Additionally, she says, we must work toward letting go of the things that are ultimately not serving us. These are the things that might feel good in the moment but are not in our best interest in the long term, such as misusing alcohol, food, shopping or relying on other unhealthy behaviors.
At the top of Eisenberg’s personal list of recommended healthy behaviors is connecting with others. She suggests mindfully looking at where and how we can seek connection while keeping public health guidelines in mind. “The way we get through difficult things is through connection,” she says.
It is also important to turn to the people in our lives not only for connection, but also for support. While it can be difficult to ask for help because we don’t want to burden others, Eisenberg advises people to recognize that if a friend came to them for support, they would unequivocally be open to it, and willing to carve out the time and the space to help them. “Remind yourself that you are equally worthy and deserving of that same support,” she says.

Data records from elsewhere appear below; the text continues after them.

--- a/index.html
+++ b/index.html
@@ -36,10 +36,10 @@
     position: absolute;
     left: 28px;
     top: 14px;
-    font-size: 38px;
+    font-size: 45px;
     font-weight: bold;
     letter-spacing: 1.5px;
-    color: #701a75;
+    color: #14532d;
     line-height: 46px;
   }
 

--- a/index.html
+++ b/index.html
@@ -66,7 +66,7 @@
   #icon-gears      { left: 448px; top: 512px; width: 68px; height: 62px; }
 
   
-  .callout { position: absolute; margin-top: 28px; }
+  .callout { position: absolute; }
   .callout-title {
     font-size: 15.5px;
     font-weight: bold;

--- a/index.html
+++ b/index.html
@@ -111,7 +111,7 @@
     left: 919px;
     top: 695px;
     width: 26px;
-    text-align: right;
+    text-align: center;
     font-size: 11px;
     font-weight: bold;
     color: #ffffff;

The importance of patience in seeking professional care
Some of us, however, may find that we will experience the most relief through the help of a professional therapist. While mental health practitioners are experiencing what Eisenberg says is an unprecedented demand for help, it is more important than ever to seek care and not to be deterred if you can’t immediately find the perfect fit.

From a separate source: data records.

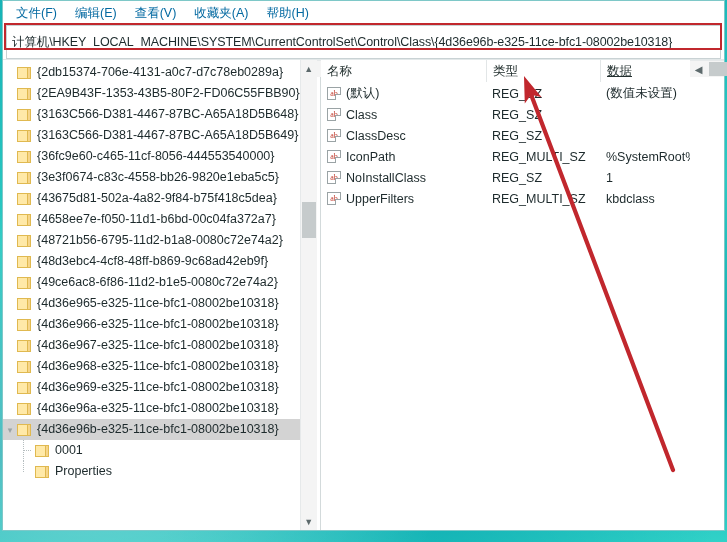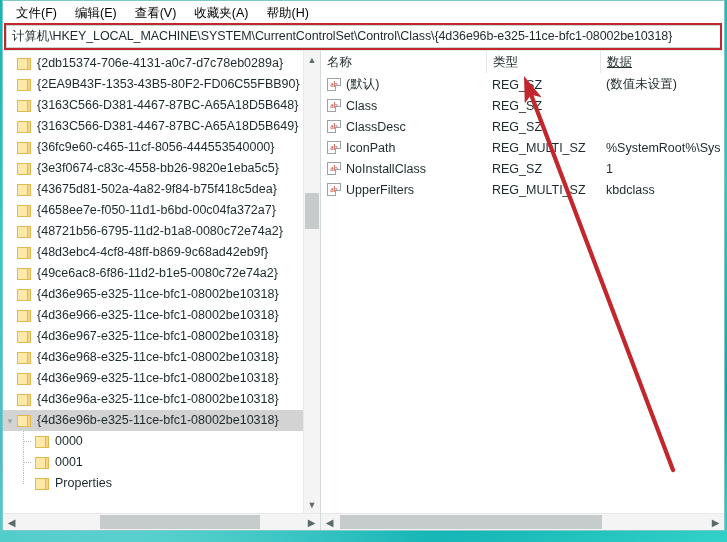--- a/index.html
+++ b/index.html
@@ -107,7 +107,7 @@
   }
   .menu-item {
     font-size: 12.5px;
-    color: #000000;
+    color: #0369a1;
     padding: 2px 9px;
     white-space: nowrap;
   }

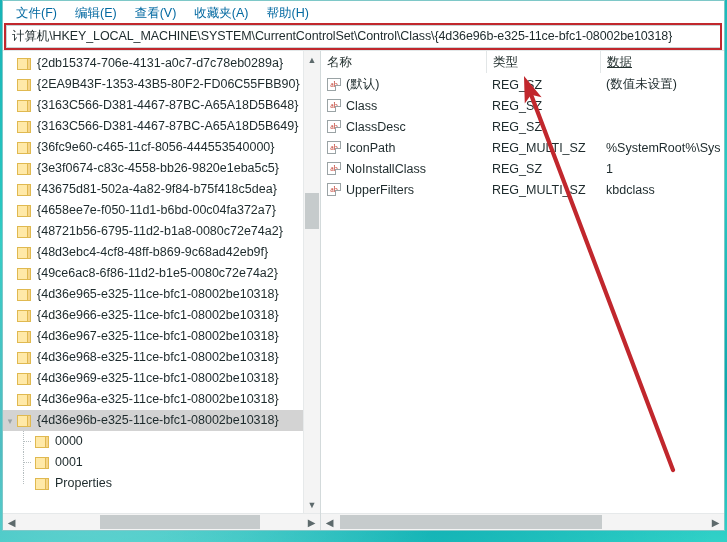--- a/index.html
+++ b/index.html
@@ -119,7 +119,7 @@
     position: relative;
   }
   .addressbar {
-    height: 23px;
+    height: 34px;
     border: 1px solid #c9d2d4;
     background: #ffffff;
     display: flex;

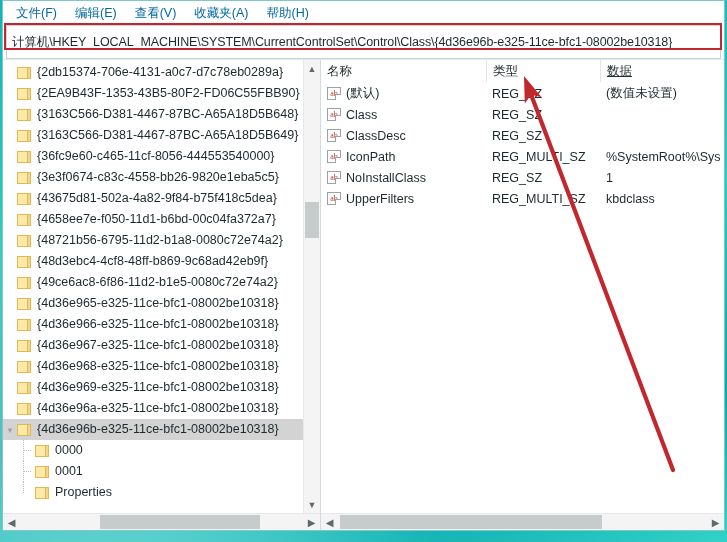--- a/index.html
+++ b/index.html
@@ -159,7 +159,7 @@
     width: 318px;
     flex: 0 0 318px;
     display: flex;
-    flex-direction: column;
+    flex-direction: row;
     background: #ffffff;
     border-right: 1px solid #d3dadb;
     box-sizing: border-box;

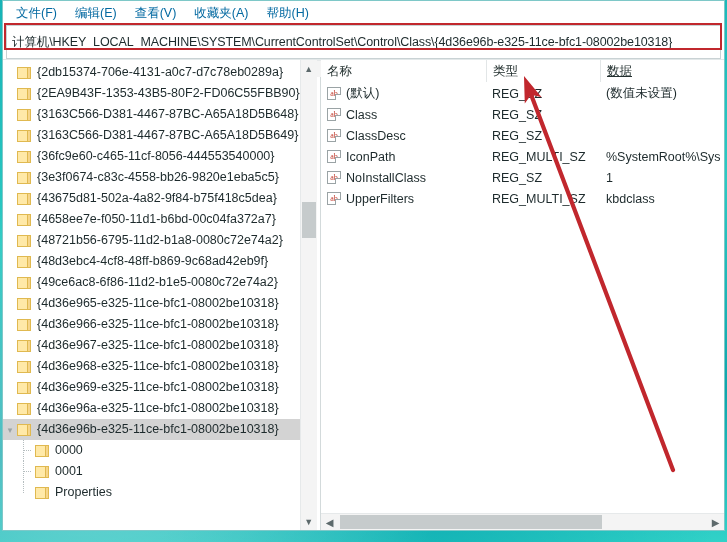--- a/index.html
+++ b/index.html
@@ -305,7 +305,7 @@
   .val-pane {
     flex: 1 1 auto;
     display: flex;
-    flex-direction: column;
+    flex-direction: row;
     background: #ffffff;
     min-width: 0;
   }

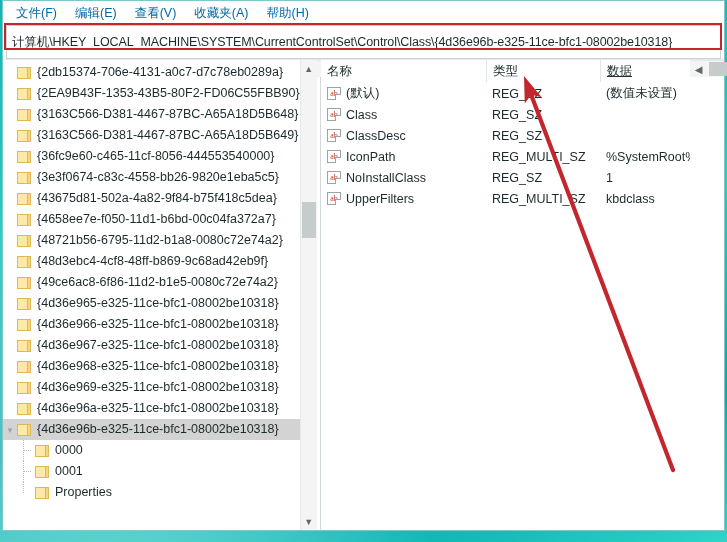--- a/index.html
+++ b/index.html
@@ -554,16 +554,6 @@
                 <div class="ftab"></div>
               </div>
               <span class="tree-label">{4d36e96b-e325-11ce-bfc1-08002be10318}</span>
-            </div>
-            <div class="tree-row">
-              <div class="dotstub"></div>
-              <div class="dotline" style="top: 0px; bottom: 0px;"></div>
-              <div class="indent2"></div>
-              <div class="folder">
-                <div class="fbody"></div>
-                <div class="ftab"></div>
-              </div>
-              <span class="tree-label">0000</span>
             </div>
             <div class="tree-row">
               <div class="dotstub"></div>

“If you’re seeking professional help for the first time, it’s important to understand that the past 17 months have made the search a bit more difficult to navigate,” Eisenberg says. “Be prepared to commit yourself to finding a provider who’s a good fit, and be patient and persistent. Don’t be afraid to advocate for yourself or to ask a loved one to support you in your search.”
How to tolerate the negative and celebrate the positive
As we learn to tolerate the uncomfortable realities of the pandemic, Eisenberg suggests we must also remember to celebrate the parts that are good. Recognize that things have improved since March 2020: We have new treatments for COVID-19, safe and effective vaccines are available, and more than half of the population in the U.S. is fully vaccinated.
“Yes, it’s tough. And at the same time, because we’re all vaccinated, I was able to have a picnic and hug my friends,” she says. “We need to find a place of balance around our own personal risk tolerance, our wants and needs, and our sense of commitment to the public good. Our connection, our community and our shared humanity are going to be the things that get us through.”